This appeal arises pursuant to the Texas Workers’ Compensation Act, TEX. LAB. CODE ANN. § 401.001 et seq. (1989 Act). A contested case hearing (CCH) was held on December 4, 2013, with the record closing on April 11, 2014, in San Antonio, Texas, with Carol A. Fougerat presiding as hearing officer. The hearing officer resolved the disputed issues by deciding that: (1) the appellant/cross-respondent (claimant) did not have disability resulting from the injury sustained on [date of injury], beginning February 8, 2013, and continuing through the date of the CCH; (2) the compensable injury of [date of injury], extends to left knee horizontal tear of the posterior horn meniscus and grade 2/3 left patella chondromalacia; (3) the claimant has not reached maximum medical improvement (MMI); (4) because the claimant has not reached MMI, no impairment rating (IR) can be assigned; and (5) the first MMI/IR certification from (Dr. B) did not become final under Section 408.123 and 28 TEX. ADMIN. CODE § 130.12 (Rule 130.12).

The claimant appealed the hearing officer’s disability determination on a sufficiency of the evidence point of error. The respondent/cross-appellant (carrier) responded to the claimant’s appeal, urging affirmance of the hearing officer’s disability determination.
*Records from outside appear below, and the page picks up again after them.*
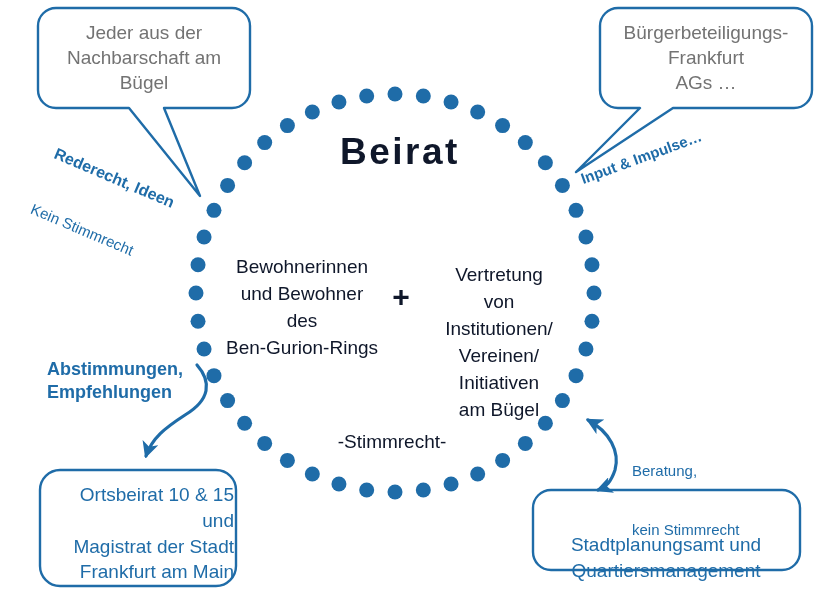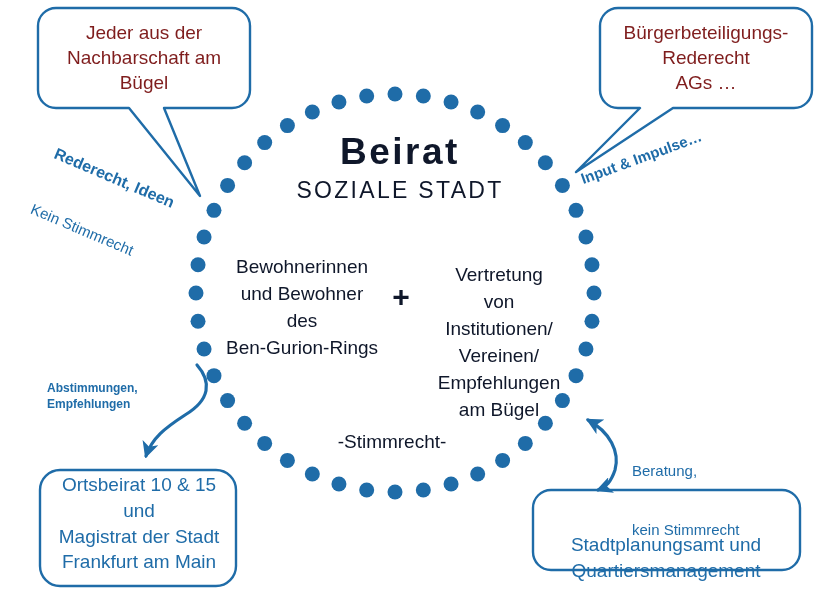--- a/index.html
+++ b/index.html
@@ -35,7 +35,7 @@
   
   .bubble-text {
     font-size: 19px;
-    color: #7f1d1d;
+    color: #737373;
     line-height: 1.32;
   }
   #bubble-top-left-text { left: 46px; top: 20px; width: 196px; }

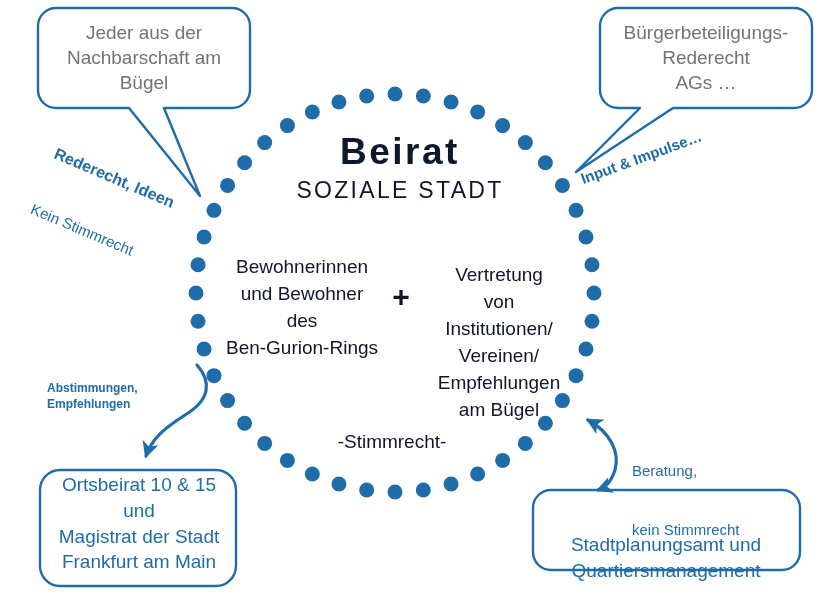--- a/index.html
+++ b/index.html
@@ -210,7 +210,7 @@
 Bügel</div>
 
   <div class="txt bubble-text" id="bubble-top-right-text">Bürgerbeteiligungs-
-Rederecht
+Frankfurt
 AGs …</div>
 
   <div class="txt" id="title-main">Beirat</div>

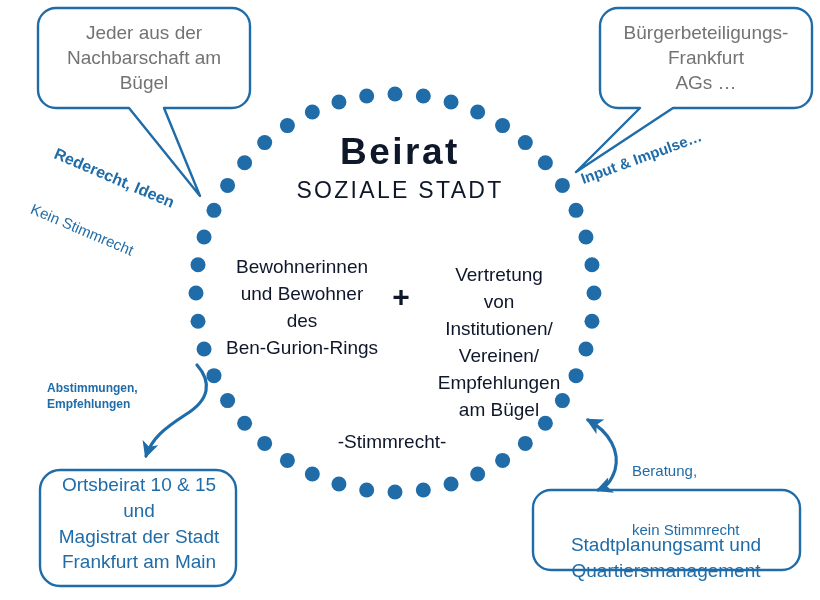--- a/index.html
+++ b/index.html
@@ -215,7 +215,6 @@
 
   <div class="txt" id="title-main">Beirat</div>
 
-  <div class="txt" id="title-sub1">SOZIALE STADT</div>
 
 
   <div class="txt" id="col-left">Bewohnerinnen

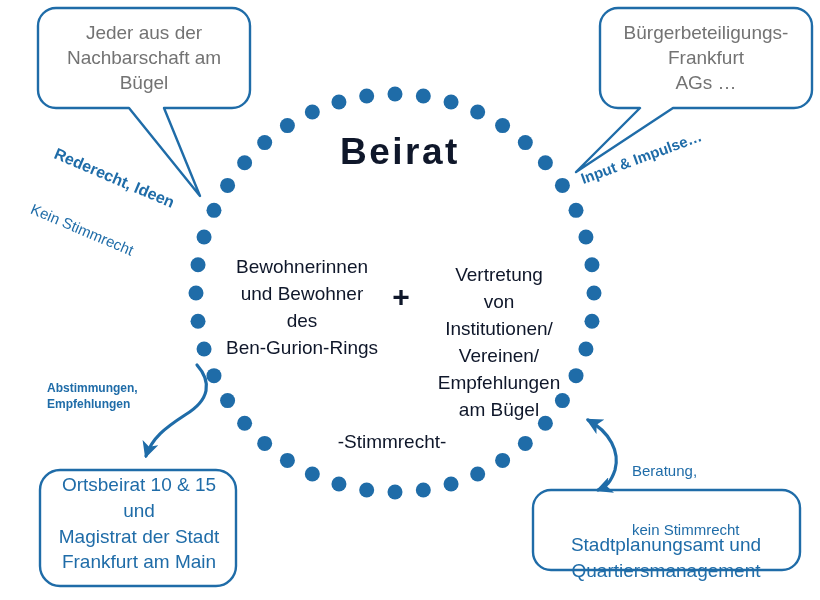--- a/index.html
+++ b/index.html
@@ -228,7 +228,7 @@
 von
 Institutionen/
 Vereinen/
-Empfehlungen
+Initiativen
 am Bügel</div>
 
   <div class="txt" id="stimmrecht">-Stimmrecht-</div>

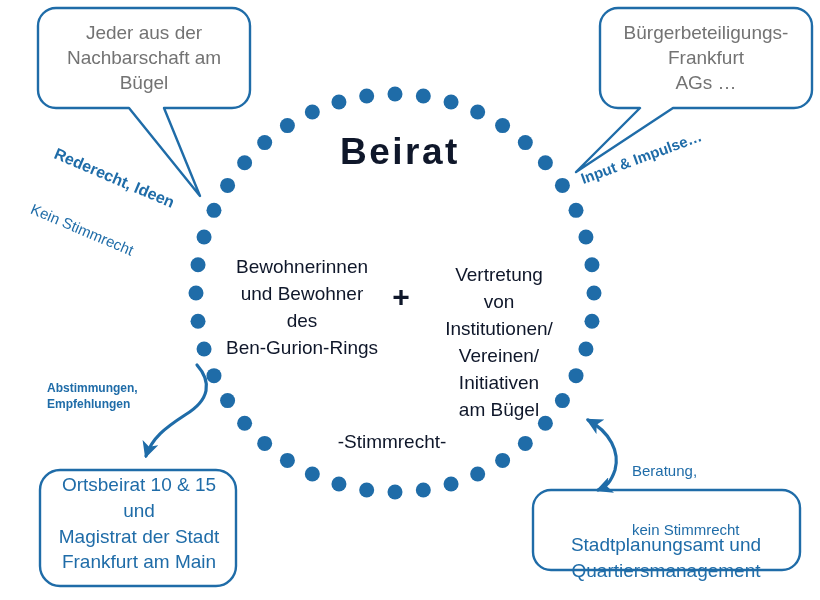--- a/index.html
+++ b/index.html
@@ -104,9 +104,8 @@
   }
   #anno-bottom-left {
     left: 47px; top: 358px;
-    font-size: 12px; font-weight: bold;
+    font-size: 18px; font-weight: bold;
     text-align: left;
-    margin-top: 23px;
   }
   #anno-bottom-right {
     left: 632px; top: 400px;

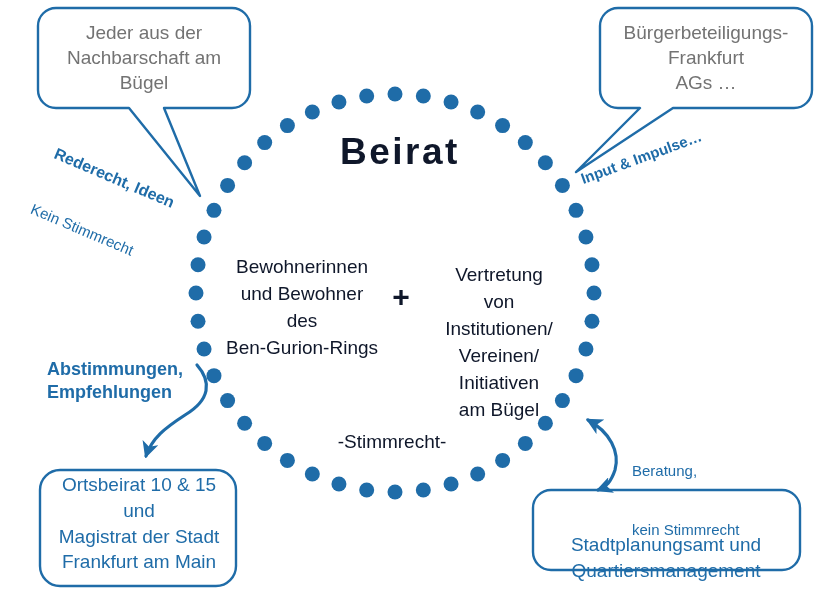--- a/index.html
+++ b/index.html
@@ -47,7 +47,7 @@
     color: #1f6ca8;
     line-height: 1.36;
   }
-  #box-bottom-left-text { left: 44px; top: 472px; width: 190px; }
+  #box-bottom-left-text { left: 44px; top: 482px; width: 190px; text-align: right; }
   #box-bottom-right-text { left: 536px; top: 504px; width: 260px; margin-top: 28px; }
The carrier filed a cross-appeal, appealing the hearing officer’s determination regarding the extent of the compensable injury, as well as the hearing officer’s determination that the claimant has not reached MMI and therefore no IR can be assigned. The carrier contended that the hearing officer’s determinations are erroneous as a matter of law and not supported by sufficient evidence. The carrier also complained that the hearing officer failed to provide the parties with a copy of the Request for Designated Doctor Examination (DWC-32) when she held the record open to appoint a designated doctor. The claimant responded to the carrier’s cross-appeal, urging affirmance of the hearing officer’s determinations disputed by the carrier. The hearing officer’s determination that the first MMI/IR certification from Dr. B did not become final under Section 408.123 and Rule 130.12 was not appealed and has become final pursuant to Section 410.169.

DECISION

Affirmed in part, reversed and rendered in part, and reversed and remanded in part.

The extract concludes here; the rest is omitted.